The problem: What is needed is an exact copy of every entry below, minus the images.

(Stored items)
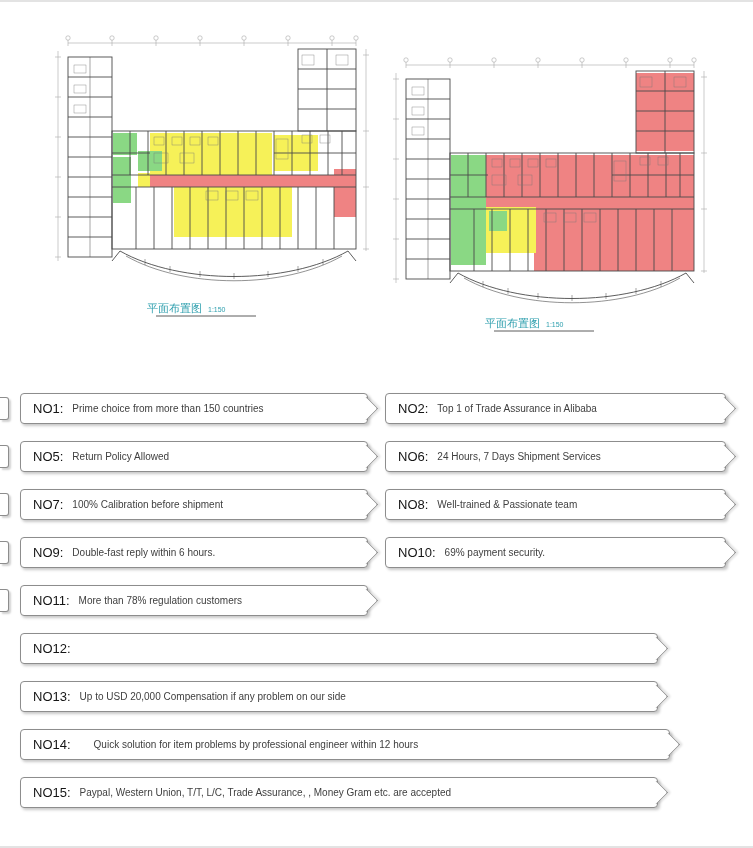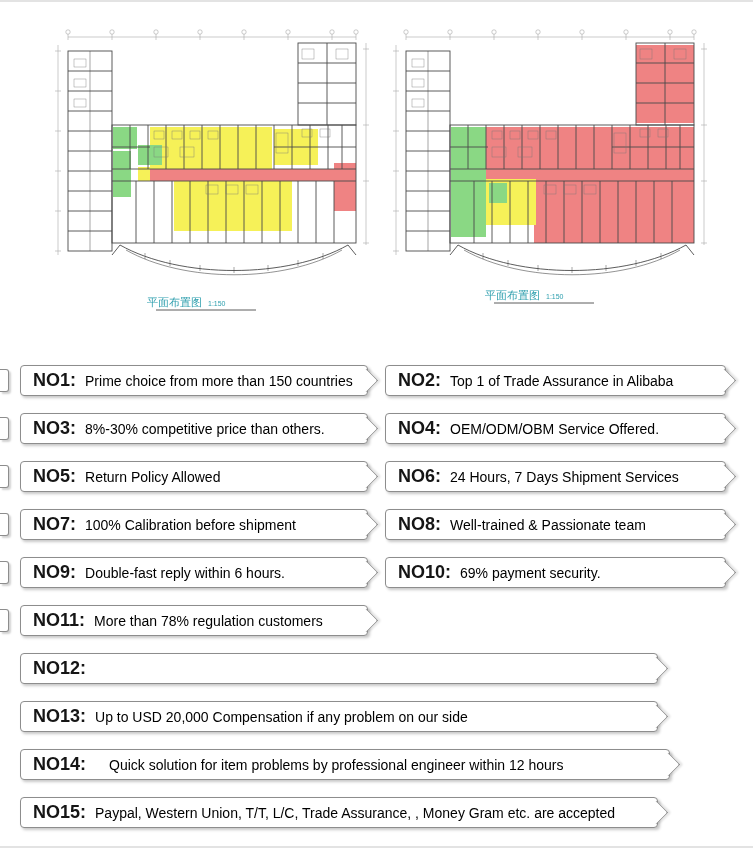--- a/index.html
+++ b/index.html
@@ -11,7 +11,7 @@
     overflow:hidden; margin:0 auto;
   }
   
-  .plans{ display:flex; align-items:flex-end; padding-top:5px; }
+  .plans{ display:flex; align-items:flex-start; padding-top:5px;margin-top:28px; }
   .plan-left{ margin-left:50px; }
   .plan-right{ margin-left:16px; margin-top:22px; }
   svg.plan{ display:block; }

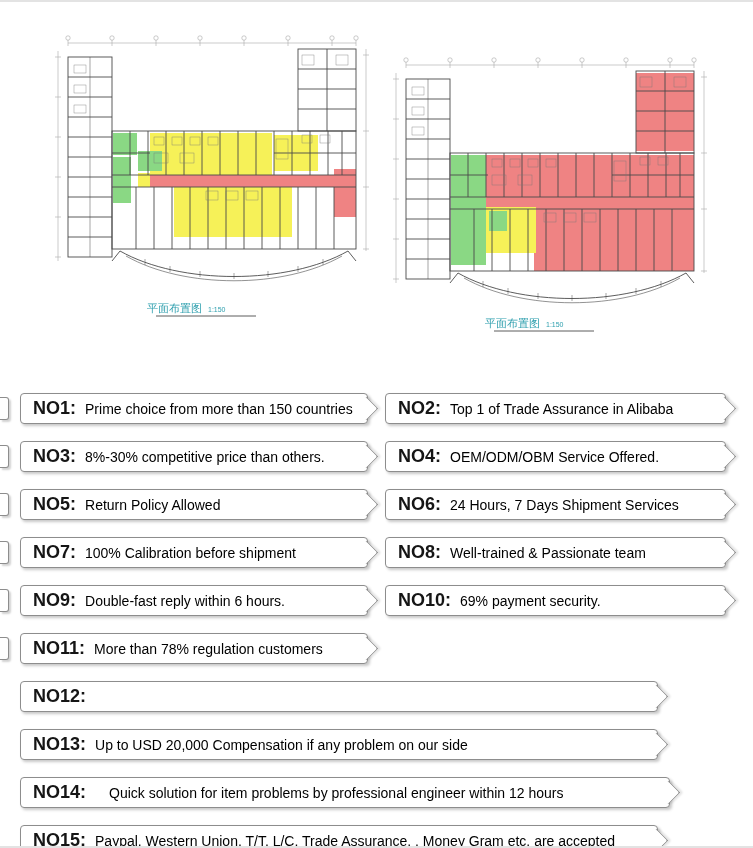--- a/index.html
+++ b/index.html
@@ -44,7 +44,7 @@
     border:1px solid #8d8d8d; border-left:none; border-radius:0 3px 3px 0;
     box-shadow:2px 2px 2px rgba(0,0,0,.18);
   }
-  .no{ font-weight:700; font-size:18px; color:#151515; margin-right:9px; }
+  .no{ font-weight:400; font-size:13px; color:#151515; margin-right:9px; }
   .txt{ font-size:14px; color:#000000; }
 </style>
 </head>

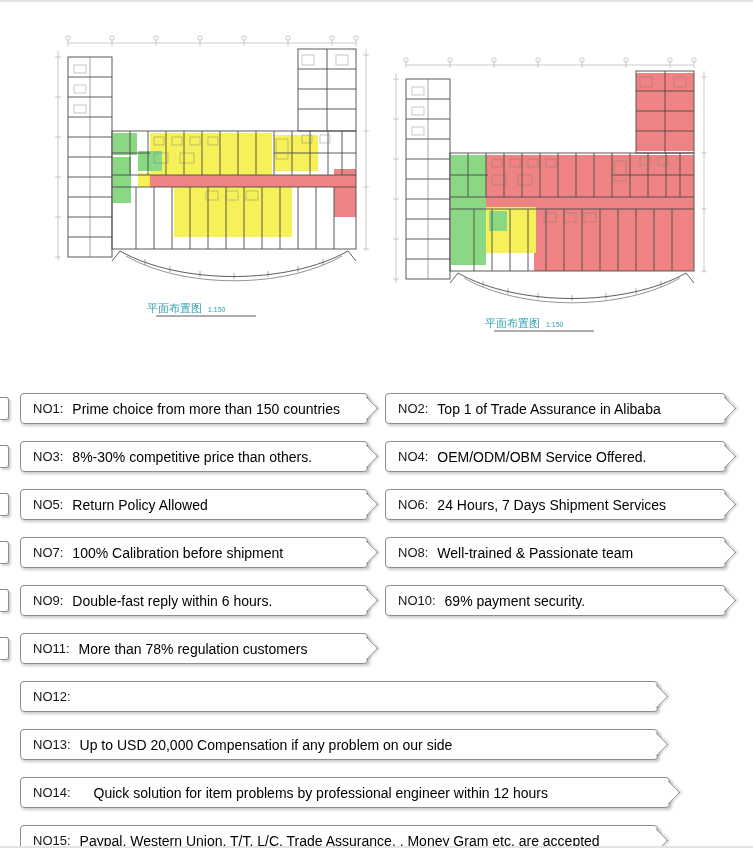--- a/index.html
+++ b/index.html
@@ -45,7 +45,7 @@
     box-shadow:2px 2px 2px rgba(0,0,0,.18);
   }
   .no{ font-weight:400; font-size:13px; color:#151515; margin-right:9px; }
-  .txt{ font-size:14px; color:#000000; }
+  .txt{ font-size:10px; color:#404040; }
 </style>
 </head>
 <body>

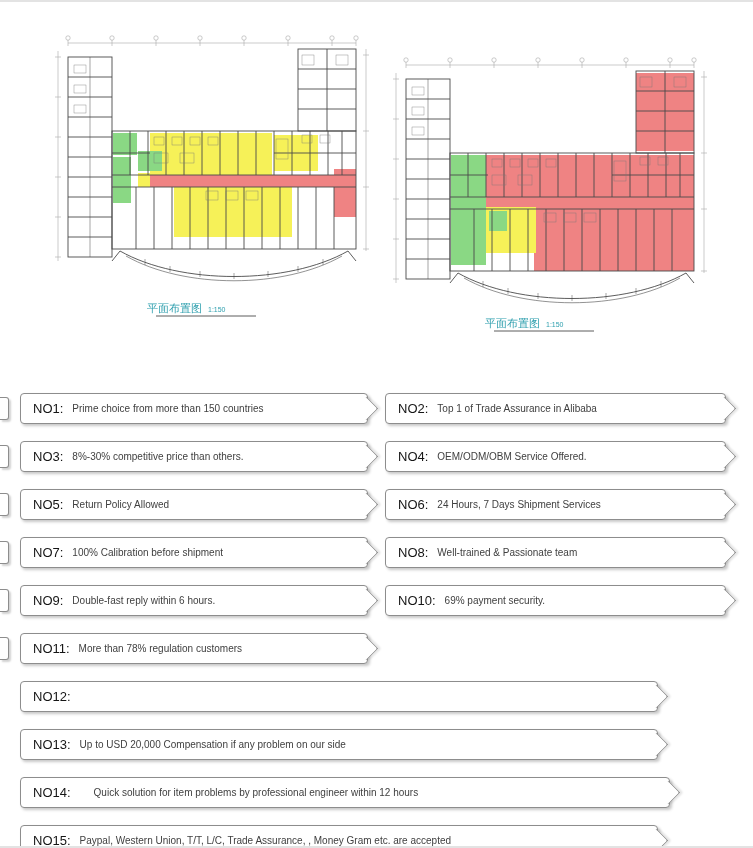--- a/index.html
+++ b/index.html
@@ -248,23 +248,6 @@
       </div>
     </div>
 
-    <div class="row">
-      <div class="banner pos-l">
-        <span class="edge-tab"></span>
-        <div class="box">
-          <b class="no">NO3:</b>
-          <span class="txt">8%-30% competitive price than others.</span>
-          <span class="tail"></span>
-        </div>
-      </div>
-      <div class="banner pos-r">
-        <div class="box">
-          <b class="no">NO4:</b>
-          <span class="txt">OEM/ODM/OBM Service Offered.</span>
-          <span class="tail"></span>
-        </div>
-      </div>
-    </div>
 
     <div class="row">
       <div class="banner pos-l">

Problem solution:
--- a/index.html
+++ b/index.html
@@ -11,7 +11,7 @@
     overflow:hidden; margin:0 auto;
   }
   
-  .plans{ display:flex; align-items:flex-end; padding-top:5px; }
+  .plans{ display:flex; align-items:flex-start; padding-top:5px;margin-top:28px; }
   .plan-left{ margin-left:50px; }
   .plan-right{ margin-left:16px; margin-top:22px; }
   svg.plan{ display:block; }

--- a/index.html
+++ b/index.html
@@ -44,7 +44,7 @@
     border:1px solid #8d8d8d; border-left:none; border-radius:0 3px 3px 0;
     box-shadow:2px 2px 2px rgba(0,0,0,.18);
   }
-  .no{ font-weight:700; font-size:18px; color:#151515; margin-right:9px; }
+  .no{ font-weight:400; font-size:13px; color:#151515; margin-right:9px; }
   .txt{ font-size:14px; color:#000000; }
 </style>
 </head>

--- a/index.html
+++ b/index.html
@@ -45,7 +45,7 @@
     box-shadow:2px 2px 2px rgba(0,0,0,.18);
   }
   .no{ font-weight:400; font-size:13px; color:#151515; margin-right:9px; }
-  .txt{ font-size:14px; color:#000000; }
+  .txt{ font-size:10px; color:#404040; }
 </style>
 </head>
 <body>

--- a/index.html
+++ b/index.html
@@ -248,23 +248,6 @@
       </div>
     </div>
 
-    <div class="row">
-      <div class="banner pos-l">
-        <span class="edge-tab"></span>
-        <div class="box">
-          <b class="no">NO3:</b>
-          <span class="txt">8%-30% competitive price than others.</span>
-          <span class="tail"></span>
-        </div>
-      </div>
-      <div class="banner pos-r">
-        <div class="box">
-          <b class="no">NO4:</b>
-          <span class="txt">OEM/ODM/OBM Service Offered.</span>
-          <span class="tail"></span>
-        </div>
-      </div>
-    </div>
 
     <div class="row">
       <div class="banner pos-l">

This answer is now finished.